In carrying out the plastic molding, it is widely known to employ a bulk material feeder, called, in general, a loader, as a unit to feed materials for molding to a molding machine.
The above-mentioned bulk material feeder is known to be public and is combined with a plastic molding machine, concretely, as exemplified in FIG. 9.
Such units are constituted by an aspirator, composed of a filter 1 and a blower 2, a molding machine 3 and a material hopper 4, a target tube section 5, a bulk material quantity detection sensor 6, a cyclone separator 7 and, a material tank 8, etc., as a bulk material feeder.
The filter 1 and the cyclone separation 7 of the above-mentioned aspirator are linked by a suction pipe 11, and the cyclon 7 and the material tank 8 are linked by a transportation piping 12.
The above-mentioned equipment operates as follows:
First, negative pressure is formed in the section of the cyclon 7 through the section pipe 11 by driving the blower 2 installed in the aspirator.
Resin pellets 9 as plastic material are aspired and transported, together with the air, through the transportation piping 12, and reaches the section of the cyclone separator 7.
Resin pellets 9 are aspired from the material tank 8 together with the air, since they have proper weight.
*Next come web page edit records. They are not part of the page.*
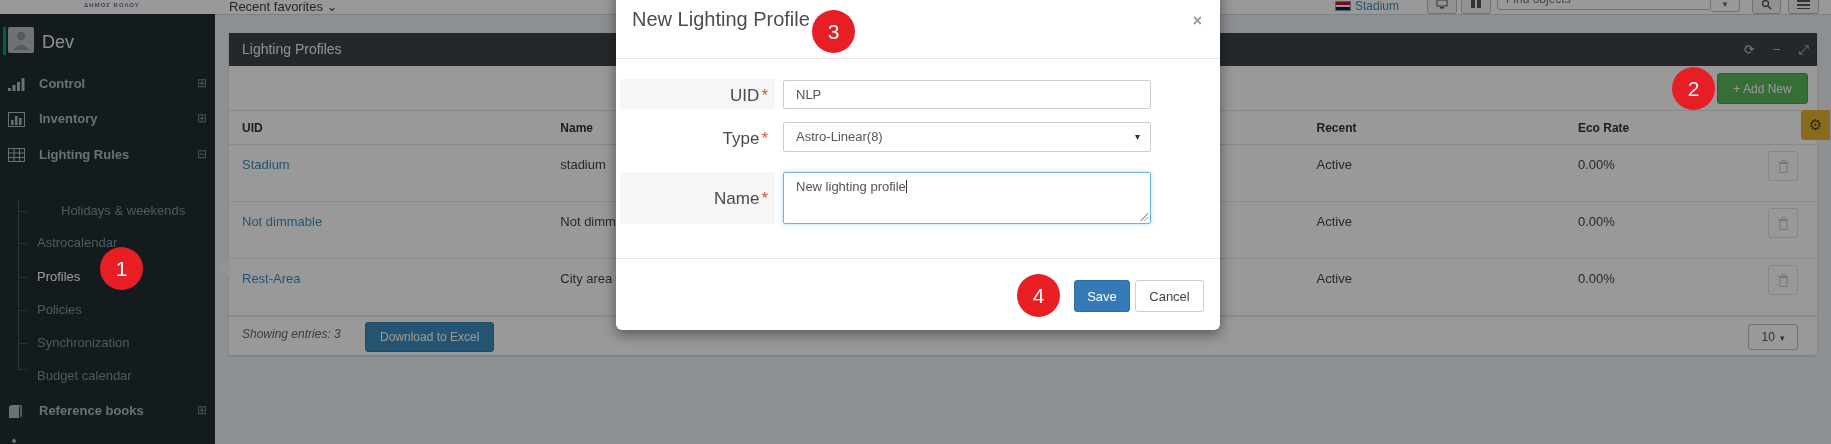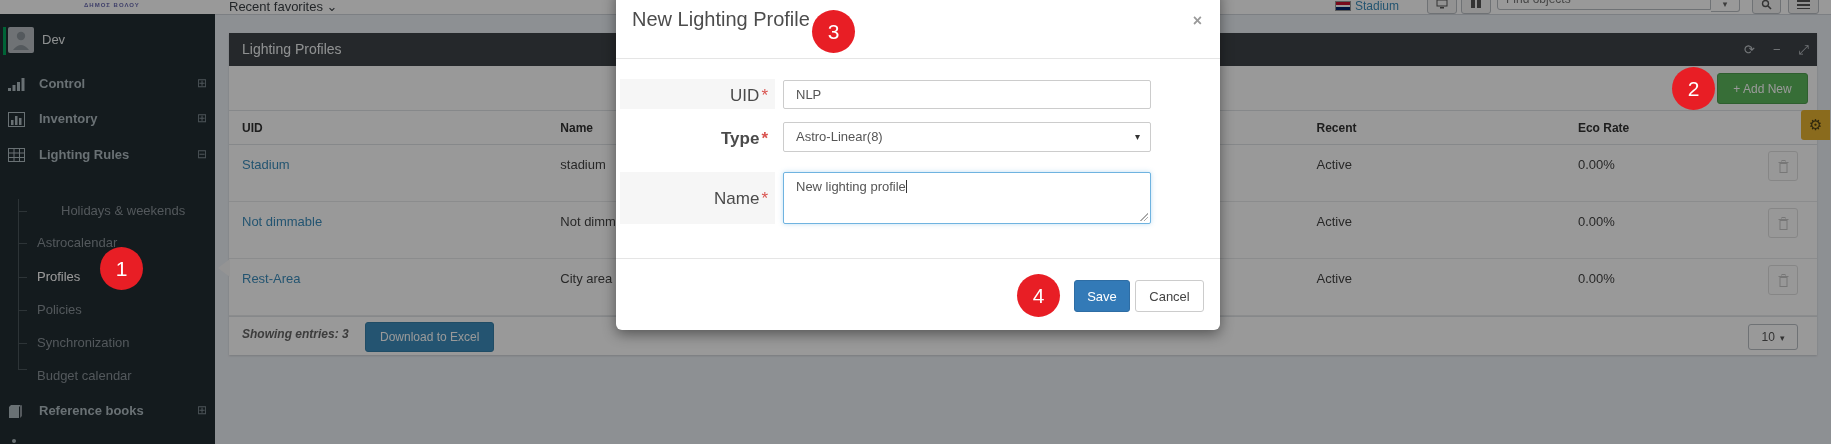--- a/index.html
+++ b/index.html
@@ -23,21 +23,21 @@
   .search-caret{position:absolute;left:214px;top:0;width:28px;height:22px;border:1px solid #b9bec4;border-left:none;
           border-radius:0 3px 3px 0;background:#fff;color:#666;font-size:9px;text-align:center;line-height:30px;}
   
   .sidebar{position:absolute;top:14px;left:0;width:215px;height:430px;background:#222d32;
            overflow:hidden;z-index:1;}
   .user-panel{position:absolute;top:10px;left:0;width:215px;height:36px;}
   .user-green{position:absolute;left:3px;top:3px;width:3px;height:28px;background:#00a65a;}
   .avatar{position:absolute;left:8px;top:3px;width:26px;height:26px;background:#b9bfc4;
           border-radius:2px;overflow:hidden;}
   .avatar svg{display:block;margin:3px auto 0;}
-  .user-name{position:absolute;left:42px;top:8px;font-size:13px;color:#ecf0f1;}
+  .user-name{position:absolute;left:42px;top:8px;font-size:18px;color:#ecf0f1;}
   .side-item{position:absolute;left:0;width:215px;height:26px;color:#b0bcc2;font-size:13px;}
   .side-item .lbl{position:absolute;left:39px;top:5px;font-weight:bold;}
   .side-item .ic{position:absolute;left:8px;top:5px;width:20px;height:16px;}
   .side-item .exp{position:absolute;right:8px;top:5px;font-size:12px;color:#7f8c93;}
   .sub-item{position:absolute;left:0;width:215px;height:22px;color:#8a9399;font-size:13px;}
   .sub-item .lbl{position:absolute;left:37px;top:3px;}
   .sub-item.active .lbl{color:#ffffff;}
   .tree-v{position:absolute;left:18px;top:185px;width:1px;height:170px;background:#4b575d;}
   .tree-h{position:absolute;left:18px;width:9px;height:1px;background:#4b575d;}
   
@@ -53,21 +53,21 @@
               text-align:center;line-height:31px;box-sizing:border-box;}
   .tbl{width:100%;border-collapse:collapse;table-layout:fixed;}
   .tbl th{border-top:1px solid #dfe3e6;border-bottom:1px solid #dfe3e6;text-align:left;
           font-size:12px;color:#333;padding:9px 13px;height:15px;}
   .tbl td{border-bottom:1px solid #e8eaec;font-size:13px;color:#444;padding:12px 13px 20px;vertical-align:top;}
   .tbl td.link{color:#3c8dbc;}
   .col-uid{width:274px;}.col-name{width:651px;}.col-status{width:225px;}.col-eco{width:164px;}.col-act{width:53px;}
   .trash-btn{width:28px;height:28px;border:1px solid #e0e0e0;background:#fdfdfd;border-radius:3px;
              display:inline-block;text-align:center;line-height:28px;margin-top:-6px;}
   .tbl-footer{height:38px;position:relative;border-top:1px solid #dfe3e6;background:#fff;}
-  .showing{position:absolute;left:13px;top:10px;font-size:12px;font-style:italic;font-weight:bold;color:#666;}
+  .showing{position:absolute;left:13px;top:10px;font-size:12px;font-style:italic;font-weight:normal;color:#666;}
   .btn-excel{position:absolute;left:136px;top:5px;height:28px;padding:0 14px;background:#3c8dbc;
              border:1px solid #367fa9;border-radius:3px;color:#fff;font-size:12px;line-height:28px;}
   .page-size{position:absolute;right:19px;top:7px;width:48px;height:24px;border:1px solid #b9bec4;
              border-radius:3px;background:#fff;font-size:12px;color:#555;text-align:center;line-height:24px;}
   .page-size .caret{font-size:9px;margin-left:5px;}
   .gear-btn{position:absolute;left:1801px;top:110px;width:29px;height:30px;background:#e7b231;
             border-radius:3px 0 0 3px;text-align:center;line-height:30px;font-size:15px;color:#4e4217;z-index:2;}
   .active-arrow{position:absolute;left:218px;top:259px;width:0;height:0;border-top:9px solid transparent;
             border-bottom:9px solid transparent;border-right:12px solid #f7f7f7;z-index:2;}
   
@@ -339,21 +339,21 @@
   <div class="modal-hr1"></div>
 
   <div class="cell-bg" style="top:91px;height:30px;"></div>
   <span class="lbl-cell" style="top:98px;">
     <span>UID</span><span class="req">*</span>
   </span>
   <div class="fld input" style="top:92px;">
     <span>NLP</span>
   </div>
 
-  <span class="lbl-cell" style="top:141px;font-weight:bold;">
+  <span class="lbl-cell" style="top:141px;">
     <span>Type</span><span class="req">*</span>
   </span>
   <div class="fld select" style="top:134px;">
     <span>Astro-Linear(8)</span>
     <span class="sel-caret">▾</span>
   </div>
 
   <div class="cell-bg" style="top:184px;height:52px;"></div>
   <span class="lbl-cell" style="top:201px;">
     <span>Name</span><span class="req">*</span>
The pellets are separated from the air in the cyclone separator 7, dropped, stored in the material hopper 4 on the molding machine 3 through the target tube section 5, and continuously fed to the molding machine in the required quantity.
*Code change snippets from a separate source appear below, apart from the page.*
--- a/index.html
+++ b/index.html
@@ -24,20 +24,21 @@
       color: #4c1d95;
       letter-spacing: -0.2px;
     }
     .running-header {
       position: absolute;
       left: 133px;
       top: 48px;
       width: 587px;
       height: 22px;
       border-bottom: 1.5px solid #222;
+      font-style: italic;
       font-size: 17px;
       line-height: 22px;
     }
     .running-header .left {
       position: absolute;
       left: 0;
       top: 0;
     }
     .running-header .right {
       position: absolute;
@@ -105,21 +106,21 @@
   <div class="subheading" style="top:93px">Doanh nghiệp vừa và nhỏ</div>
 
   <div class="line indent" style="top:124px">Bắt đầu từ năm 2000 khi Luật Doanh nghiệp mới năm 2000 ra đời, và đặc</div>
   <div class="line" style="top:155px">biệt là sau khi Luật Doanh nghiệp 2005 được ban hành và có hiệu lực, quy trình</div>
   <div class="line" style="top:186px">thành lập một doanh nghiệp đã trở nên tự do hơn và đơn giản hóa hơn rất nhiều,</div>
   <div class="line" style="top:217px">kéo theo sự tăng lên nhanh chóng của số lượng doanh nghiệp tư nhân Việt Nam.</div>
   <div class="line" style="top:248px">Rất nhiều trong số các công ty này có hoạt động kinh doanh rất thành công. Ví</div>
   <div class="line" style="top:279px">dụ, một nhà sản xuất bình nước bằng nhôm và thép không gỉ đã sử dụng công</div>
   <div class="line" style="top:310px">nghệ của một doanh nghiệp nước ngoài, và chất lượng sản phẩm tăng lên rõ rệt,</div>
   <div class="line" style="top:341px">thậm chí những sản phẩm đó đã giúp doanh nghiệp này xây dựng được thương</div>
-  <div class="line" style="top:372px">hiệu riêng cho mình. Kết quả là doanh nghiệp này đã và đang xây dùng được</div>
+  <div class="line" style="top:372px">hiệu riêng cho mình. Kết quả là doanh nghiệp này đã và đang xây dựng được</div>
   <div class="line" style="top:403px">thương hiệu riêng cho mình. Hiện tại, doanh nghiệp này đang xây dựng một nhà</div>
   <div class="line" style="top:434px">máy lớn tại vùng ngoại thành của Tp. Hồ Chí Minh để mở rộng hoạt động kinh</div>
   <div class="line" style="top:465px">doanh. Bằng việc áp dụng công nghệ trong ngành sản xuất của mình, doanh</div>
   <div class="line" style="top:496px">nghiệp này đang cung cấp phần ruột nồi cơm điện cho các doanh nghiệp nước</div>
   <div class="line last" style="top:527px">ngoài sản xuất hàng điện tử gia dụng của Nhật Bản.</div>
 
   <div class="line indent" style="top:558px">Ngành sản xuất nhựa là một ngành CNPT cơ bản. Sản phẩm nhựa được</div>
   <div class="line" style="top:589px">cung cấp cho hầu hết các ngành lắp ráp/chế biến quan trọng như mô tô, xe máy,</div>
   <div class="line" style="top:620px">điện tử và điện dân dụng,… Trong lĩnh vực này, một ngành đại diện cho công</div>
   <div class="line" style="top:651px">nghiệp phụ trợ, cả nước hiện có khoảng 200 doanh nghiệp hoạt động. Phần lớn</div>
The supply quantity control of resin pellets 9 is carried out by supervising the resin pellet quantity in the target tube section 5 with the sensor 6. Part of the raw pellets used is micronized by an impact at the time of supply, or for other reasons. This part of the raw pellets adheres to internal walls of the hopper, resulting in not easily attaining the object of changing of resin materials used by only supplying and transporting new resin material pellets.
As a means to cope with these problems, conventionally, as exemplified in FIGS. 9 and 10, many operations to dismantle the section of the hopper 4, where fines of raw materials adhered to internal walls of the hopper, are required, and, using an air gun 10, fines of resin adhered must be blown off by blowing pressurized air on the hopper walls or the surface coated with raw resin must be wiped off and cleaned manually.
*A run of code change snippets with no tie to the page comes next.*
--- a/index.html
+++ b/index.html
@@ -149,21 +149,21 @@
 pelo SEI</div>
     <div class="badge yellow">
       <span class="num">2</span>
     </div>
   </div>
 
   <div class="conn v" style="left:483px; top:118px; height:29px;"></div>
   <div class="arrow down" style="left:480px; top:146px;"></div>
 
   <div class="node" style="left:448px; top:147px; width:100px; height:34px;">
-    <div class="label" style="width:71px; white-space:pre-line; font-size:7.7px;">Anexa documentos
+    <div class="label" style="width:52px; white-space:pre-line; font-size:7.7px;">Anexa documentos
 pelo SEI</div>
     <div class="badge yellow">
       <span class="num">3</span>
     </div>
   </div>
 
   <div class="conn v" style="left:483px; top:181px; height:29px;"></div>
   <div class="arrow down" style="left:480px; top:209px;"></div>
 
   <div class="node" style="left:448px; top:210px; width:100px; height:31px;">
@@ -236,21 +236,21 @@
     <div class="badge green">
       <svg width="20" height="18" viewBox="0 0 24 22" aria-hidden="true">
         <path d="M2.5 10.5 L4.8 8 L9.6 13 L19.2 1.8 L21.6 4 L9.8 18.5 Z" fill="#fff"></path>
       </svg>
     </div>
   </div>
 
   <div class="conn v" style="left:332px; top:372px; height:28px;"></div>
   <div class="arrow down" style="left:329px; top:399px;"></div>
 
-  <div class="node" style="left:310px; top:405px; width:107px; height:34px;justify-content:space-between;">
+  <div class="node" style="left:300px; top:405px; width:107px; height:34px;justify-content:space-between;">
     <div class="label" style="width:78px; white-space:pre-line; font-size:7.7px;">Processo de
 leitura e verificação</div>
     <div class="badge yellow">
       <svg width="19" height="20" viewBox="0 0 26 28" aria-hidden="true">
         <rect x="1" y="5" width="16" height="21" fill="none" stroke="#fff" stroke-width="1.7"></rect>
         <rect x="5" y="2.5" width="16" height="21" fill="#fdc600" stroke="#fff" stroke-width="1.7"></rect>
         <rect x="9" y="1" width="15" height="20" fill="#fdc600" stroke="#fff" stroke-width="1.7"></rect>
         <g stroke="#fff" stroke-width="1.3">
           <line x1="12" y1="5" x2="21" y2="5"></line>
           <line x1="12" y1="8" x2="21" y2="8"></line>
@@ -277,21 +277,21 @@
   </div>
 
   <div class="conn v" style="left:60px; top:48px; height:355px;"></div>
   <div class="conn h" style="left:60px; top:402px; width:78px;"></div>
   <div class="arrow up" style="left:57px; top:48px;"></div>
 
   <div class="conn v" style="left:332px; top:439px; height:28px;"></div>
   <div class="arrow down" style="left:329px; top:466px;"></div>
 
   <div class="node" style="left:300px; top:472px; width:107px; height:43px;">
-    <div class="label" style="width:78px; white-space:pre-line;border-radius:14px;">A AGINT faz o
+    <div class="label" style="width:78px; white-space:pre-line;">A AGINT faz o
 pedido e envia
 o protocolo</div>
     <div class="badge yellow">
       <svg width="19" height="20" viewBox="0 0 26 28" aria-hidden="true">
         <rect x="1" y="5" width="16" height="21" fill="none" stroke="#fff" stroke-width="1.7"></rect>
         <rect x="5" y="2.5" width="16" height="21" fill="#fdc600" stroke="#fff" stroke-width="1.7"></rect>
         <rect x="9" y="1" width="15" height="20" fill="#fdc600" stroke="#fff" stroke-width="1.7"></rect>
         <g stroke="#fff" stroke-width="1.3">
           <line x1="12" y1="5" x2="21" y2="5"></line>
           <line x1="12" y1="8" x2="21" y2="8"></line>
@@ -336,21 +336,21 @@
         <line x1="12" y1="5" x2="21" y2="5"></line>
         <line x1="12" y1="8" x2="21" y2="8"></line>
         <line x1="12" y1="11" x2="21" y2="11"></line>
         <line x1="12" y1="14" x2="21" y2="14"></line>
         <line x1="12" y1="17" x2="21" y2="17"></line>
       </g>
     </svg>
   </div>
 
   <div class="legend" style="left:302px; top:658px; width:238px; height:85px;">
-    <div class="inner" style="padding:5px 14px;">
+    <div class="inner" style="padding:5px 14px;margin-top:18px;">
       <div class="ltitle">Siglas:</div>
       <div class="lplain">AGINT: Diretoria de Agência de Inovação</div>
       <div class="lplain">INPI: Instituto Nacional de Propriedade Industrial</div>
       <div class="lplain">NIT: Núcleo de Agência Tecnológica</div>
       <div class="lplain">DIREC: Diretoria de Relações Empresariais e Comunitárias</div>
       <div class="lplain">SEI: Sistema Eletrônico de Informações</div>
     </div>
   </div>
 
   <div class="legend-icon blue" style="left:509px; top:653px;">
In case such a measure is taken, however, in a large-sized molding machine, the dismantling and cleaning work required for the equipment is not easy.
In particular, in terms of the equipment construction, there are many places where scaffolding is not good, and so on, and a long time is also required for the cleaning work. Also, during cleaning work, the molding work must be stopped. Further, effective cleaning is not often able to be expected.
Besides, in case the pressurized air is jetted out so as to produce an excessively strong air current, causing strong pressure, static electricity is generated inside the hopper. Moreover, there are also difficult points because of the adhesion of fines to the inside of the hopper, and so on, and there is a limit also in the rise of air pressure.